Your goal »
The result should be every line in the material below containing the string "rowhead".

[Excerpted records — start]

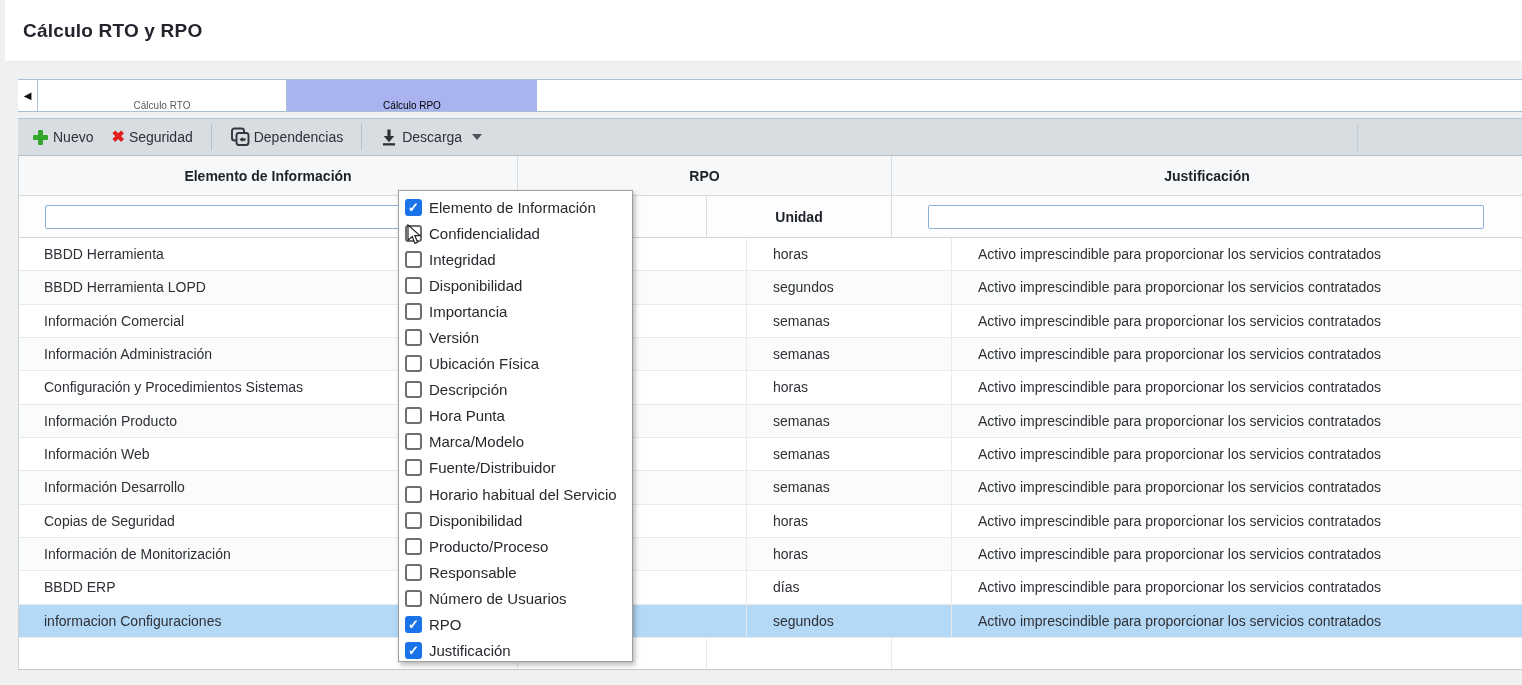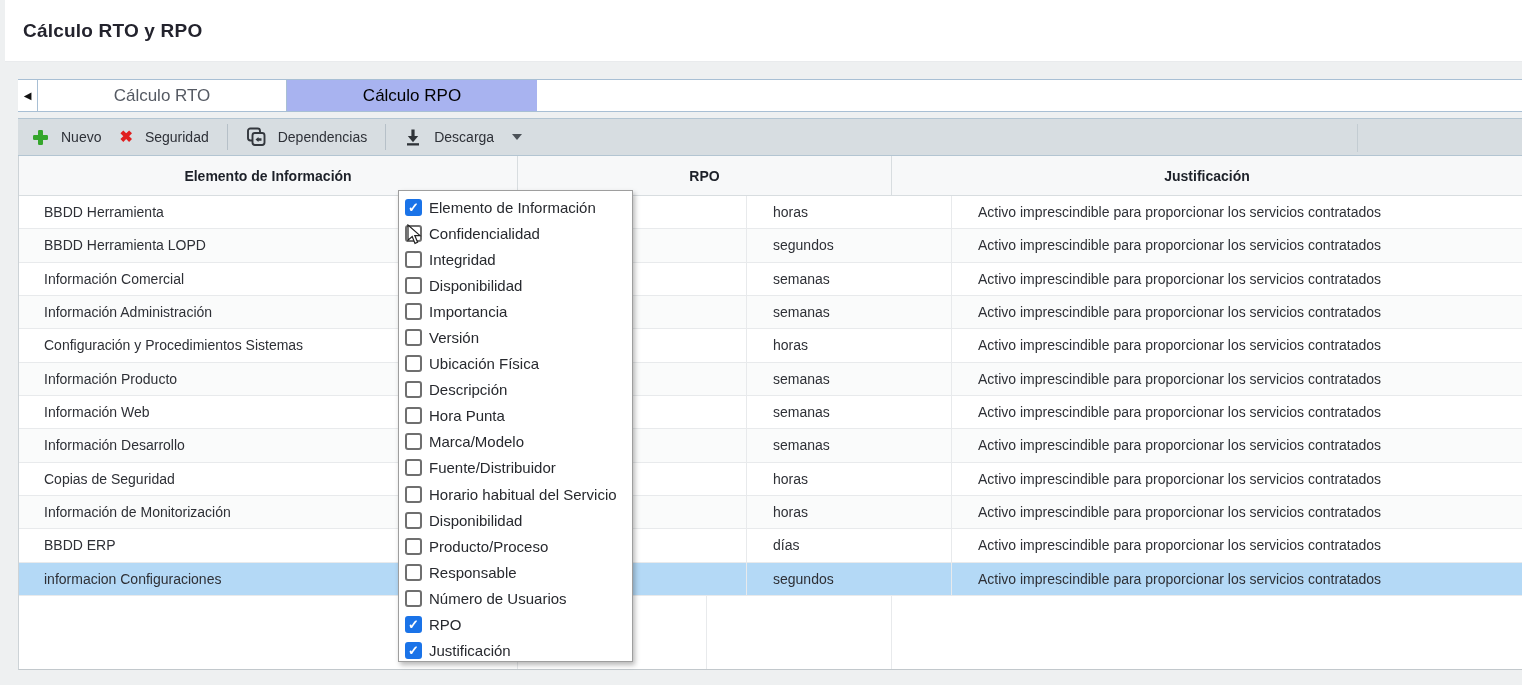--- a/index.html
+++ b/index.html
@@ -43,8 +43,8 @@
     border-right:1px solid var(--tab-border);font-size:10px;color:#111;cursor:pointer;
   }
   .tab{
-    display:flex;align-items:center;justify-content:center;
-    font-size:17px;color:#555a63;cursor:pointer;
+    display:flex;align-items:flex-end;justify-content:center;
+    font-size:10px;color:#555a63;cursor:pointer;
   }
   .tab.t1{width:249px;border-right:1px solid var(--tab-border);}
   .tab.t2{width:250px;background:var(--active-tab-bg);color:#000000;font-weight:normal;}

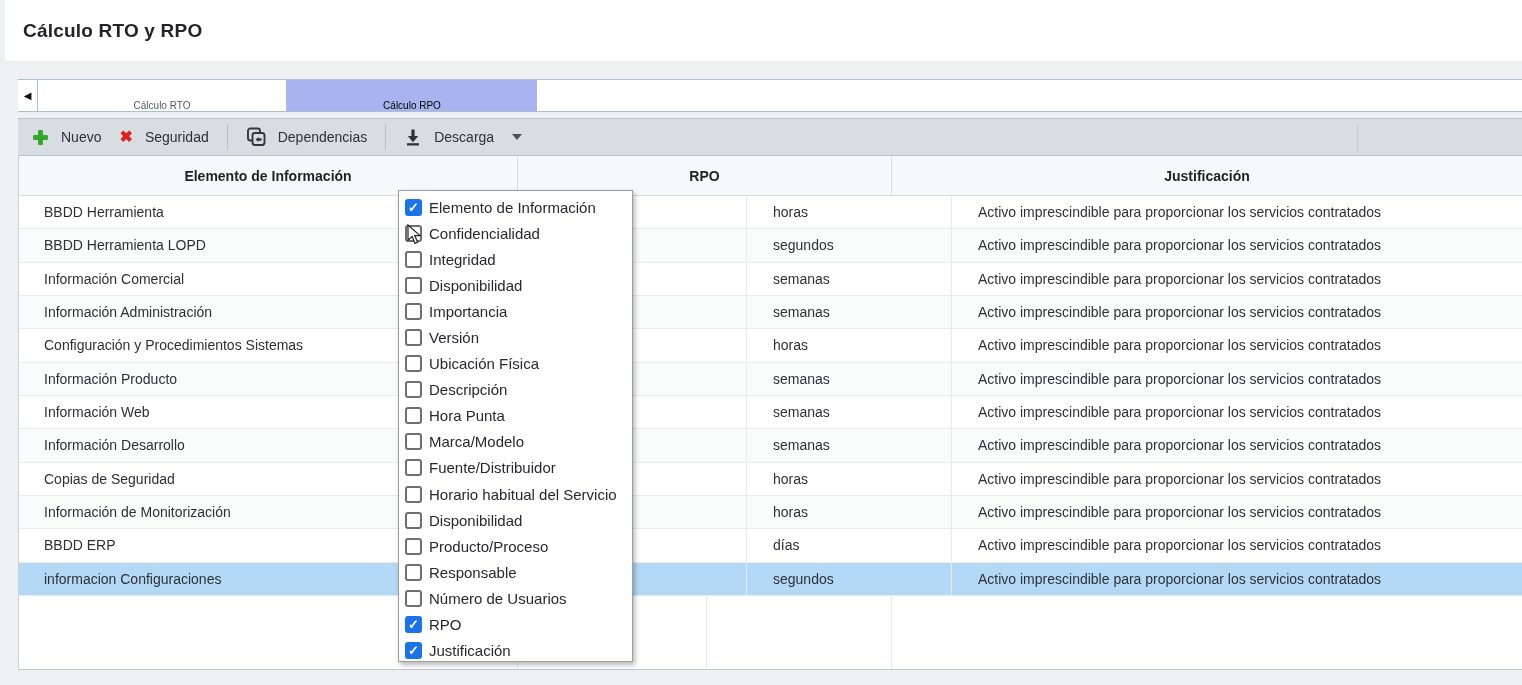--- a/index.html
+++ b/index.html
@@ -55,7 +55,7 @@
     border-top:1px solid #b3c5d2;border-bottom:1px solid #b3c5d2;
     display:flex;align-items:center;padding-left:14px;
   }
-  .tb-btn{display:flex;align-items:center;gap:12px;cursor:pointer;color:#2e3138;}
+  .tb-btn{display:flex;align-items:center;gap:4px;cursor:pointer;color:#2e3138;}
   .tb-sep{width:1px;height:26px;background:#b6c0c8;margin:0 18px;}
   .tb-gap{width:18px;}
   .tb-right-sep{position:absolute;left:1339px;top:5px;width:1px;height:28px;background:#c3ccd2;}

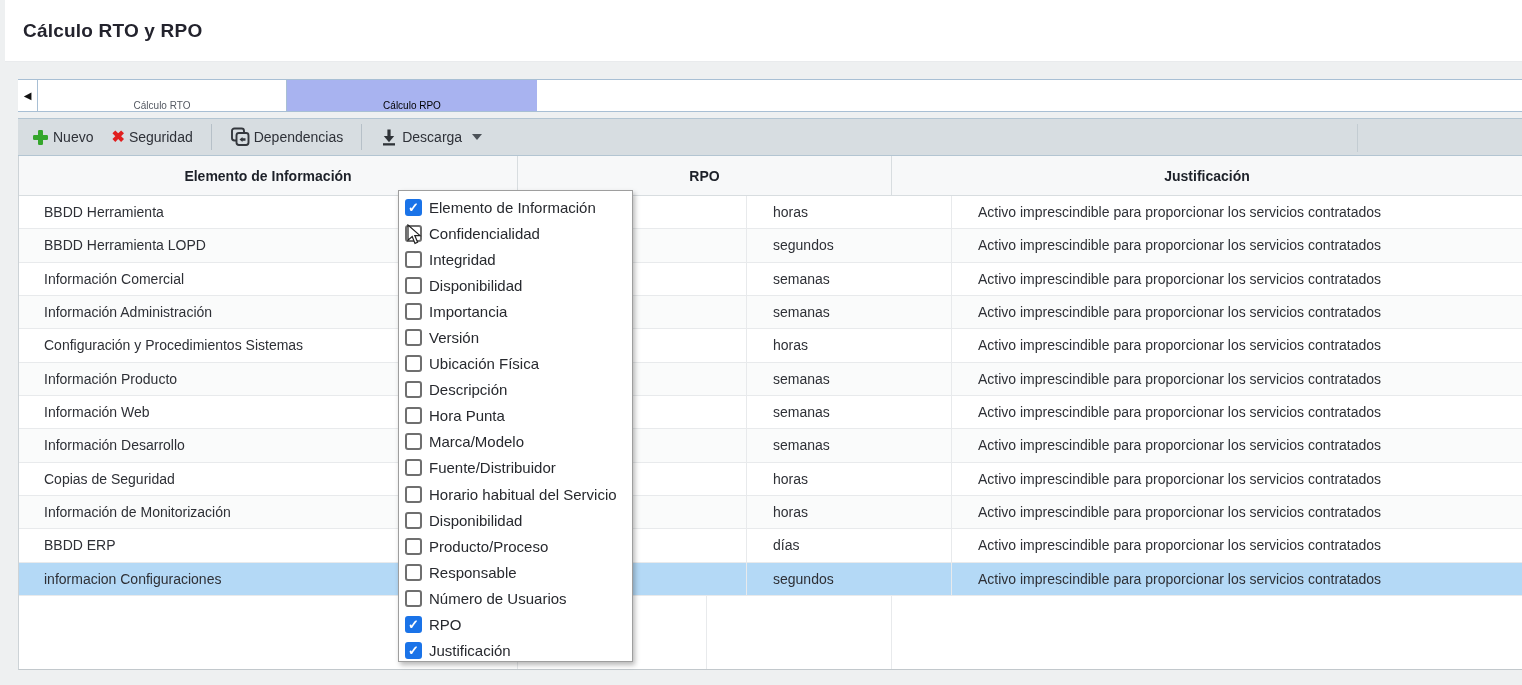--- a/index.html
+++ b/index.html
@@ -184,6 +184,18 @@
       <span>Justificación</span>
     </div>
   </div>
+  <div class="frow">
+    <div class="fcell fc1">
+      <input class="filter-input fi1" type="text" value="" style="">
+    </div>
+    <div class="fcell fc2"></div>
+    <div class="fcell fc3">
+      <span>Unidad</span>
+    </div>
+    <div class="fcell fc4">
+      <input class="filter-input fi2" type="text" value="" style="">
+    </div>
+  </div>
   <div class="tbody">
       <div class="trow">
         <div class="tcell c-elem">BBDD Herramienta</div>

[Excerpted records — finish]
[Excerpted records — start]

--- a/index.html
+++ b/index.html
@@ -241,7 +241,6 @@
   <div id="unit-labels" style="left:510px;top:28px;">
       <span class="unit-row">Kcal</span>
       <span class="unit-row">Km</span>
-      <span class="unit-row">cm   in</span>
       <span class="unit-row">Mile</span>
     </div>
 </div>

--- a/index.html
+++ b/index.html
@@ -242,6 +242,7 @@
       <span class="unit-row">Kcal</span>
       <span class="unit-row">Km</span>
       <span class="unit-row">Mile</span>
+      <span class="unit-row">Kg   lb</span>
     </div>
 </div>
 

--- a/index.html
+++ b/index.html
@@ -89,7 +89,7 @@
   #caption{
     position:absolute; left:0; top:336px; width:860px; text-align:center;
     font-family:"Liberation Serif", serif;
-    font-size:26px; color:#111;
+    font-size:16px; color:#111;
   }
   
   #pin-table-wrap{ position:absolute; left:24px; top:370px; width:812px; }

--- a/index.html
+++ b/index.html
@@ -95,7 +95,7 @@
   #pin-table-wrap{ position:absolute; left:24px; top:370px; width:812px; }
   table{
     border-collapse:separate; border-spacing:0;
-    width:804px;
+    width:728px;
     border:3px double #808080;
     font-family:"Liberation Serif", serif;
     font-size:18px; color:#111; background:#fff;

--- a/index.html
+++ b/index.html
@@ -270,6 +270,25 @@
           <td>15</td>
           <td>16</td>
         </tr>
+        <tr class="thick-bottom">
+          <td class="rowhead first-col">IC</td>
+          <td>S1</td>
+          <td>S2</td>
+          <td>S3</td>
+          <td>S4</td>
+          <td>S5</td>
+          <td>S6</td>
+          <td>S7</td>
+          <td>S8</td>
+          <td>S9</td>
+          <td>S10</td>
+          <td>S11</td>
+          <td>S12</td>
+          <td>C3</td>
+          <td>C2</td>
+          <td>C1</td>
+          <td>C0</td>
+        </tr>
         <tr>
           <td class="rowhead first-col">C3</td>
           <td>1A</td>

[Excerpted records — finish]

Task answer »
+          <td class="rowhead first-col">IC</td>
           <td class="rowhead first-col">C3</td>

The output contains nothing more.